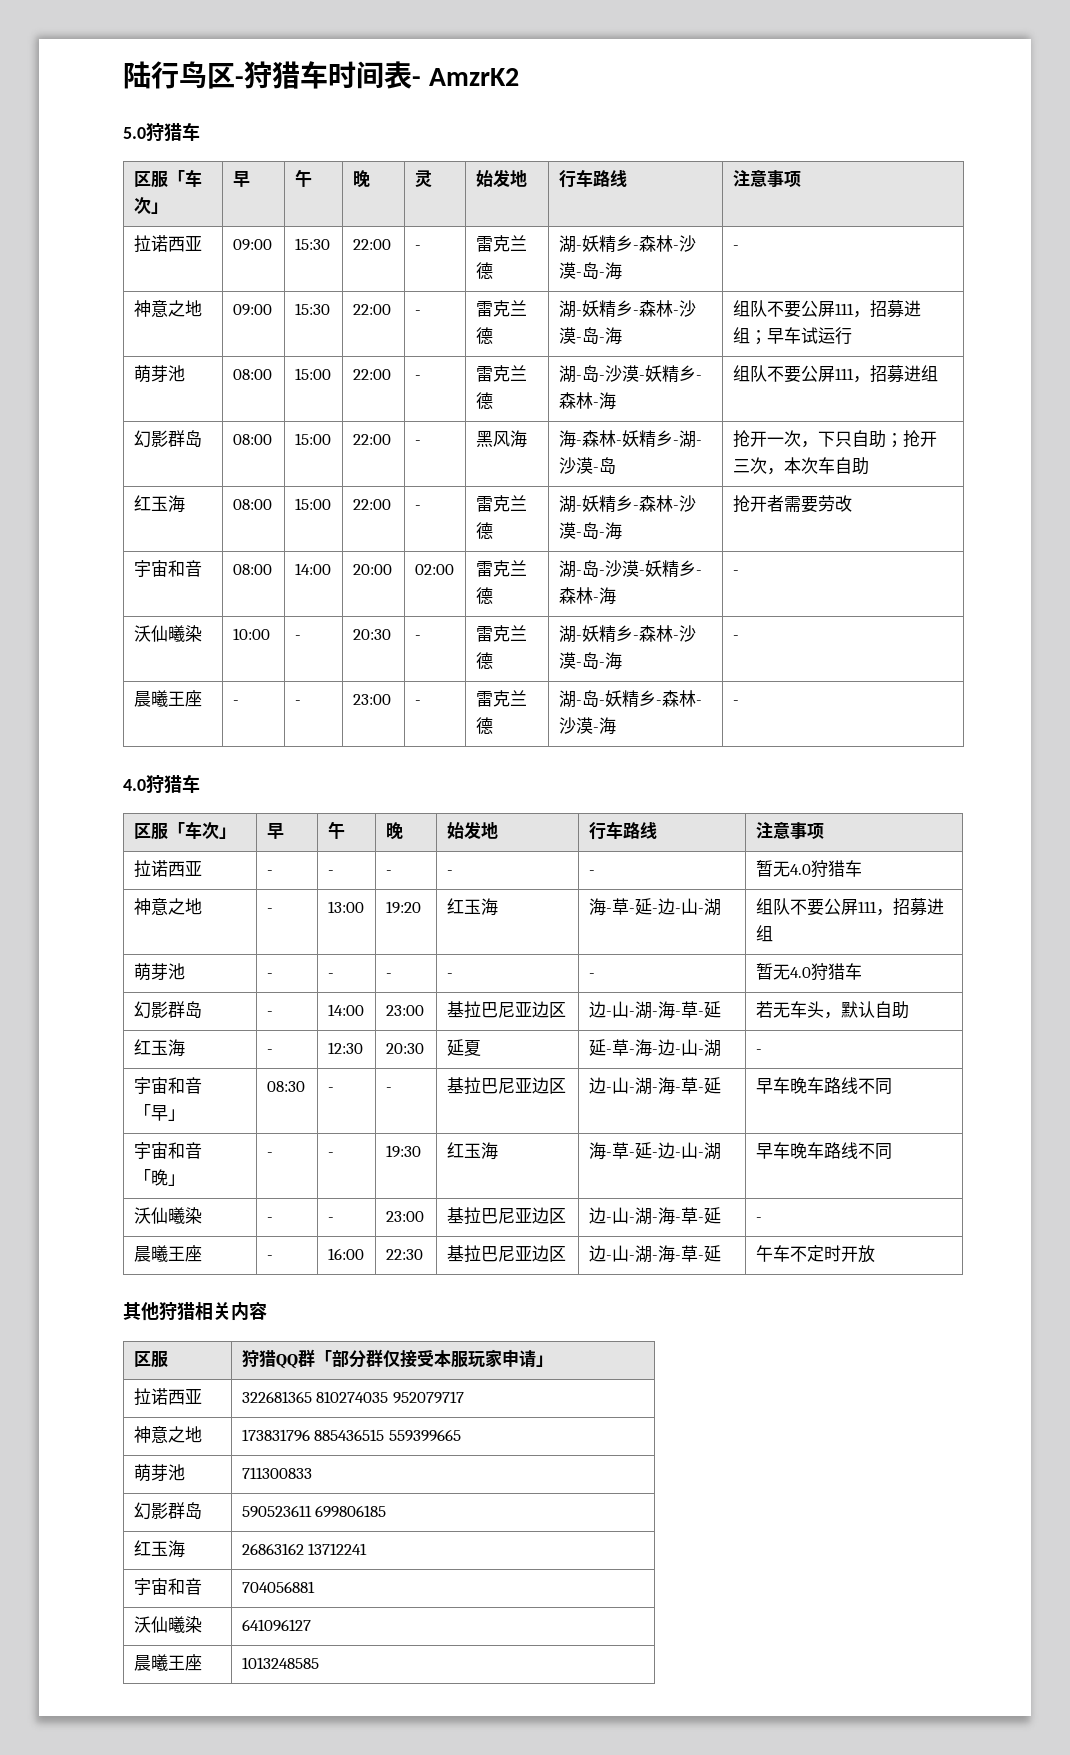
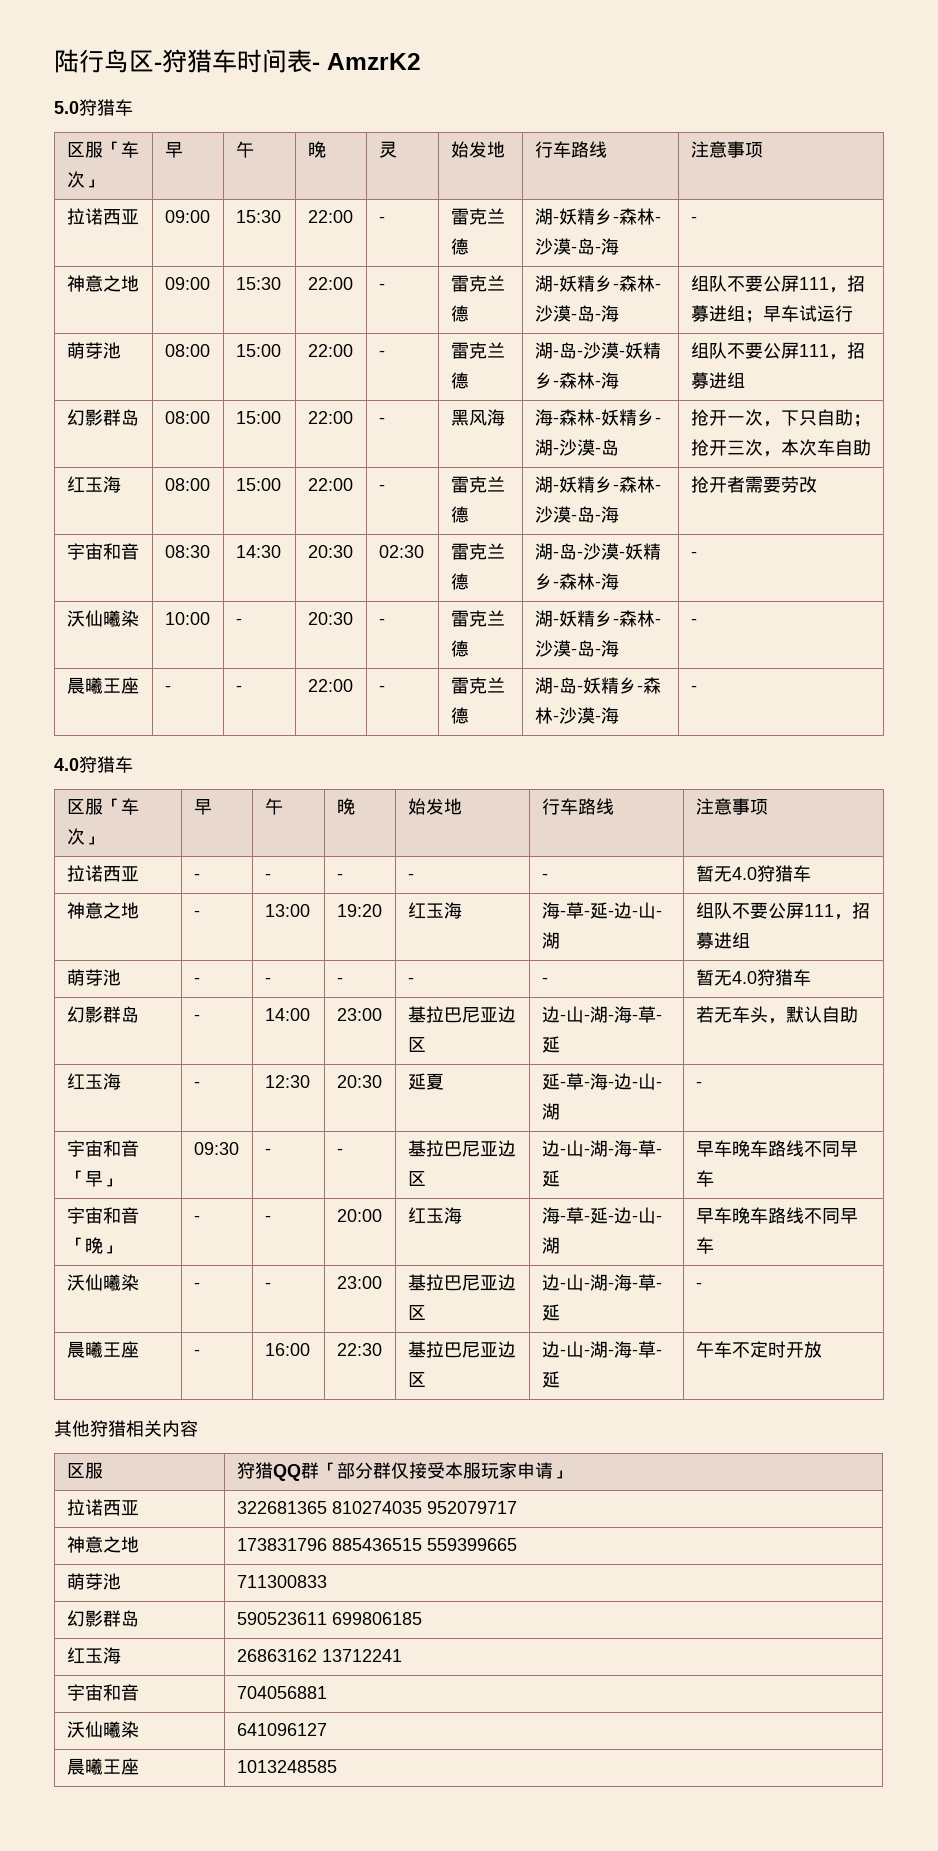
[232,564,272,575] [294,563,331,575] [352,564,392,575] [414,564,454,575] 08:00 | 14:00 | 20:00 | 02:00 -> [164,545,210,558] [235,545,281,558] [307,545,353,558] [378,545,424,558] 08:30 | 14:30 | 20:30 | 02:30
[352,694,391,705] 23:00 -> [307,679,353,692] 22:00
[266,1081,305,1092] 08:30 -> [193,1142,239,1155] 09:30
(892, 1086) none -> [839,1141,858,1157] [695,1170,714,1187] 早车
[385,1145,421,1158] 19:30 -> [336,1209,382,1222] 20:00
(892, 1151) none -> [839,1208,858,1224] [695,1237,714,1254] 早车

- - - - - - -

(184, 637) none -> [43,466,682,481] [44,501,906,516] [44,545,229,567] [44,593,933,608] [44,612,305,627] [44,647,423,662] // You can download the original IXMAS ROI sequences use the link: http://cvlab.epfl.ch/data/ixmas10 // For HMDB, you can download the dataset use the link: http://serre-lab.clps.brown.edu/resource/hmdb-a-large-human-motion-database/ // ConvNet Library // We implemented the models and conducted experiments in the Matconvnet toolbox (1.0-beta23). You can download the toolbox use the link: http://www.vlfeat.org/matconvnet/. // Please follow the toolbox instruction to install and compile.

- - - - - - -

=== WORK REQUIRED ===
Both the line containing "[232,564,272,575] [294,563,331,575] [352,564,392,575]" and the line containing "(892, 1151) none" belong in the answer. Print them and every line above that falls between them exactly, and no others.

=== OUTPUT OF THE TASK ===
[232,564,272,575] [294,563,331,575] [352,564,392,575] [414,564,454,575] 08:00 | 14:00 | 20:00 | 02:00 -> [164,545,210,558] [235,545,281,558] [307,545,353,558] [378,545,424,558] 08:30 | 14:30 | 20:30 | 02:30
[352,694,391,705] 23:00 -> [307,679,353,692] 22:00
[266,1081,305,1092] 08:30 -> [193,1142,239,1155] 09:30
(892, 1086) none -> [839,1141,858,1157] [695,1170,714,1187] 早车
[385,1145,421,1158] 19:30 -> [336,1209,382,1222] 20:00
(892, 1151) none -> [839,1208,858,1224] [695,1237,714,1254] 早车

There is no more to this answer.